● EXERCISE MATERIAL:
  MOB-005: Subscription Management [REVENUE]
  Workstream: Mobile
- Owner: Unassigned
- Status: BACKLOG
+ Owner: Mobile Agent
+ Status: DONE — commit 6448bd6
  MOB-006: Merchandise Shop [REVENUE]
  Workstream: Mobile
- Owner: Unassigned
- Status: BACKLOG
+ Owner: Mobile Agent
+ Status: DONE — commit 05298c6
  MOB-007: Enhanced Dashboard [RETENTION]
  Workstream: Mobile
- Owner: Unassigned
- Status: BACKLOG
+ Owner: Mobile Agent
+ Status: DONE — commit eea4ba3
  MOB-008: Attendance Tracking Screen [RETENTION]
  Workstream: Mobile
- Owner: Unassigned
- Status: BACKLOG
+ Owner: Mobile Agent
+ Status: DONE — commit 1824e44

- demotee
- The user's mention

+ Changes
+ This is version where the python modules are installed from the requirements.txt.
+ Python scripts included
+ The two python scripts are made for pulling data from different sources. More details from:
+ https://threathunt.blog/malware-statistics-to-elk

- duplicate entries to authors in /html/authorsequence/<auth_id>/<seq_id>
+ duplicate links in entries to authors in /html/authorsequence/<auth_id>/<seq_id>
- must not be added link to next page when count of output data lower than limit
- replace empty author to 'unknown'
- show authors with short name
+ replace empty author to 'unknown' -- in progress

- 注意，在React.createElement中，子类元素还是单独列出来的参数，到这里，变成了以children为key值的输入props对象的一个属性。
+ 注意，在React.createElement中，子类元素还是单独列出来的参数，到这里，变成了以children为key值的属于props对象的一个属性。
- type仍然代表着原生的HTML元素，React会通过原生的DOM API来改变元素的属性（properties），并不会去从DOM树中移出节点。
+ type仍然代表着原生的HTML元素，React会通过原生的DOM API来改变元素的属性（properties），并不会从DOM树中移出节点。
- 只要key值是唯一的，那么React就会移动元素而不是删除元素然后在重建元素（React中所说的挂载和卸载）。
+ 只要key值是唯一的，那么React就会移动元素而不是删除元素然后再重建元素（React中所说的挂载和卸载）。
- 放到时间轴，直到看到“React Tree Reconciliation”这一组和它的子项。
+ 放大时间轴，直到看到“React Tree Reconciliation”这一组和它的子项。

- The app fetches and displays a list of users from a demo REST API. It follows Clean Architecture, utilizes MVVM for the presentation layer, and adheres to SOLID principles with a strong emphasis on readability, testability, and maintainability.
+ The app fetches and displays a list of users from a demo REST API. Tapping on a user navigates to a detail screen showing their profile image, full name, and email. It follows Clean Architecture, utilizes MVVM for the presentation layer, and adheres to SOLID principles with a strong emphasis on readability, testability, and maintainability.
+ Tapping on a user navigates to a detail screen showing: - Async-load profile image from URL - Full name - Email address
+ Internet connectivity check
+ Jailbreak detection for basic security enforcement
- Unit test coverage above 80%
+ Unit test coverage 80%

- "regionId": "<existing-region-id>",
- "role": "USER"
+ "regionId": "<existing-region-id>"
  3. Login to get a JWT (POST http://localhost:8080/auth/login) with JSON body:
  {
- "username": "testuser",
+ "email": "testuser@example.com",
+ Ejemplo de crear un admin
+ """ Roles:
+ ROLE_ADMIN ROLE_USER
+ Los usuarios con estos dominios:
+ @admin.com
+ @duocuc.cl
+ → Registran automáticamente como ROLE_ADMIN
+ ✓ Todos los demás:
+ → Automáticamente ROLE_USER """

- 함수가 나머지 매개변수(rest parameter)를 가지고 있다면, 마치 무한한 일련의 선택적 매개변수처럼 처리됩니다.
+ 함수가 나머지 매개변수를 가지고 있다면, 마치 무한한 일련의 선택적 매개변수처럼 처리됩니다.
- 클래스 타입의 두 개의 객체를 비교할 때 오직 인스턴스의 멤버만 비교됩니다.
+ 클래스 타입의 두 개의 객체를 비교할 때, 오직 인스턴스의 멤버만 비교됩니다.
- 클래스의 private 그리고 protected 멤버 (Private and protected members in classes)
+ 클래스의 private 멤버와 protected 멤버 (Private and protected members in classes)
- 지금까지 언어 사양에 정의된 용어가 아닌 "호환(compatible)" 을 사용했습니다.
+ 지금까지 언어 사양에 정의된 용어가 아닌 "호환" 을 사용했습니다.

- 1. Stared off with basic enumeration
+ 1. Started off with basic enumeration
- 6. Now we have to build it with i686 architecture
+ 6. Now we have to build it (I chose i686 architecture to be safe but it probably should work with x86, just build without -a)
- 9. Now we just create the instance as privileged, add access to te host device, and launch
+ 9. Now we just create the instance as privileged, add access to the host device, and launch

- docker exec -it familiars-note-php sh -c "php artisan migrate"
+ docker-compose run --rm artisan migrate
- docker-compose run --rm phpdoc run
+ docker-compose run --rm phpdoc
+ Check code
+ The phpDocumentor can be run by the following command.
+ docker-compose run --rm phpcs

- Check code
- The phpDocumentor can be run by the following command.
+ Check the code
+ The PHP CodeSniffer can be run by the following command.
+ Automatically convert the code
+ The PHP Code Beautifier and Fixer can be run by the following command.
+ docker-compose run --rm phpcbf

● EXERCISE AIM: Every line above that includes the string "empty" needs to be copied.

● RESPONSE TO THE TASK:
- replace empty author to 'unknown'
+ replace empty author to 'unknown' -- in progress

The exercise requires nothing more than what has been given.